Aydın Birinci
Yalnızlık Kanatır
Yalnızlık; şahsi benliğimin ayrılmaz yegâne parçasıdır. Öyle ki kabir istasyonuna doğru son yolculuğumu yaparken dahi ürkek nefesini ensemde hissedeceğim. Bir gölge gibi peşimde yaşaması her daim beni mutlu etmiştir. En önemlisi ve güzeli benden güven duygumu çalmıştır ki bu titrek aydınlık her eşref-i mahlûk için elzemdir. Öyle ki kişinin hayatına set çekmesine, kırmızı çizgilerinin var olmasına sebebiyet verir. Hâl böyleyken ötekilerin kahkahalarının verdiği acı kalbimi kanatır, sözlerimi zehirler.

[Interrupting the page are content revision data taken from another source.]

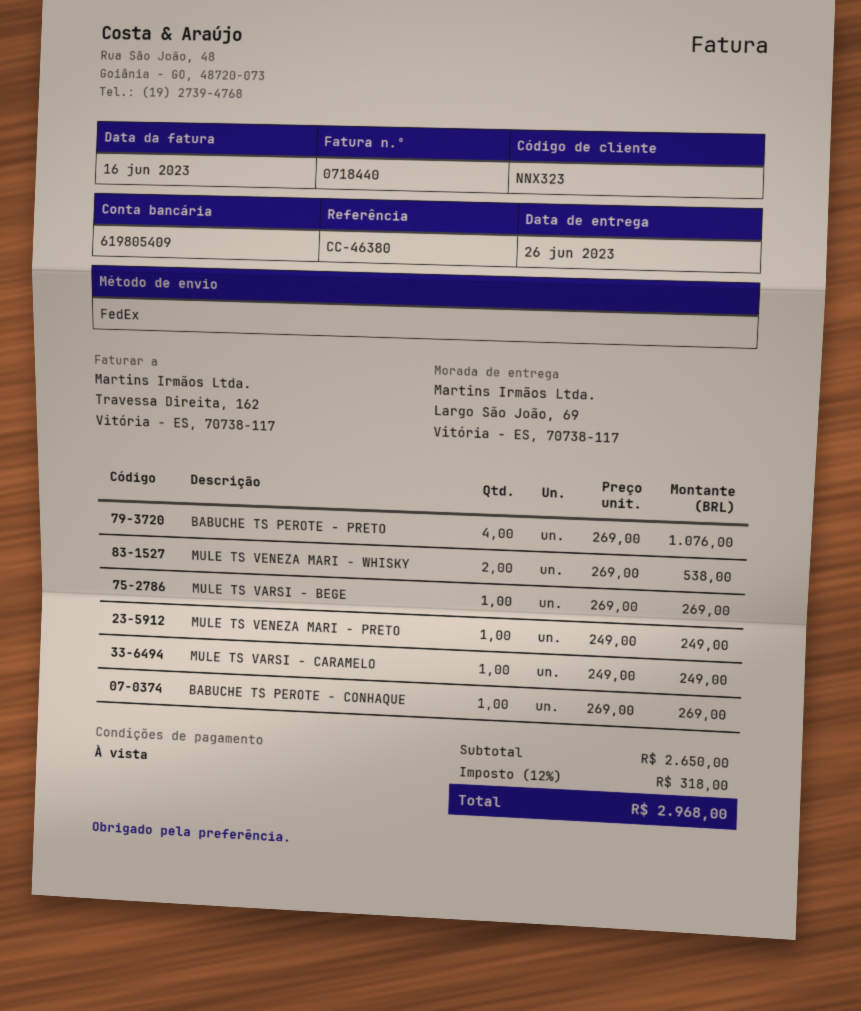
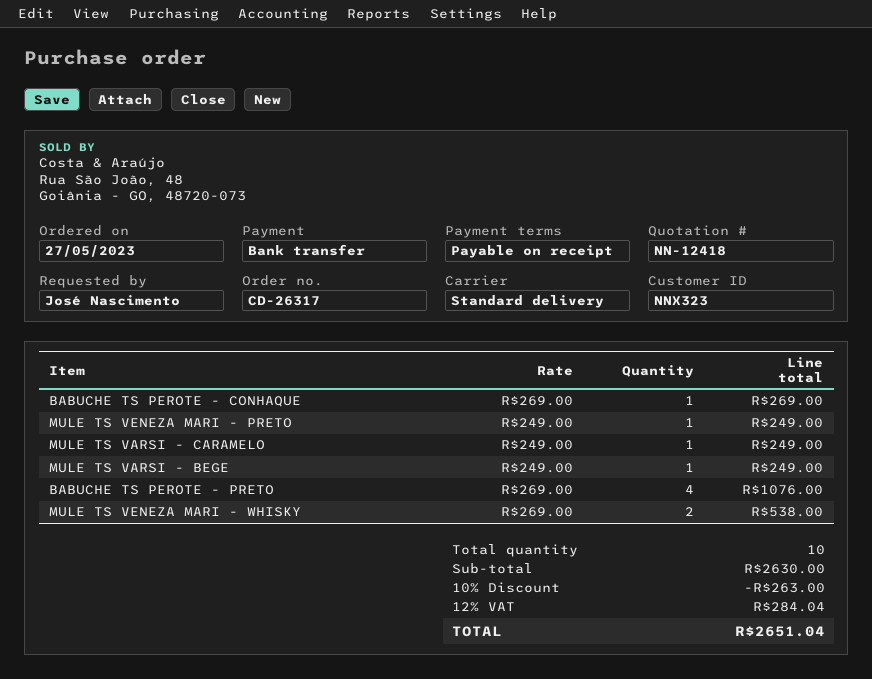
shipping method: FedEx -> standard
MULE TS VARSI - BEGE: 1 x 269.00 = 269.00 -> 1 x 249.00 = 249.00
subtotal: 2650.00 -> 2630.00
discount: none -> 10% = 263.00
tax: 12% = 318.00 -> 12% = 284.04
total: 2968.00 -> 2651.04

Gözlerimden durmaksızın süzülen tuhaf su damlacıklarına yol açar ki ben bunu hiçbir zaman anlamlandıramam.
Sanki güneş gözlerimde mütemadiyen hıçkırıyor sanki bana küskün mütemadiyen batıyor. İçimdeki karanlık kaplıyor sonra bütün benliğimi kanımın son zerre-i tanesine kadar. Yalnızlık, yalnızlık öyle ki şu küçücük ve hasta kalbimi liğme liğme ediyor. Sonbaharın teşrif etmesinden mütevellit yaprağını vicdansızca döken koca yaşlı çınarın yarasından açıyor yüreğime. Pamuk beyazlığındaki masum suretli bulutların öfkesi saçılıyor kelâm seven yüzüme.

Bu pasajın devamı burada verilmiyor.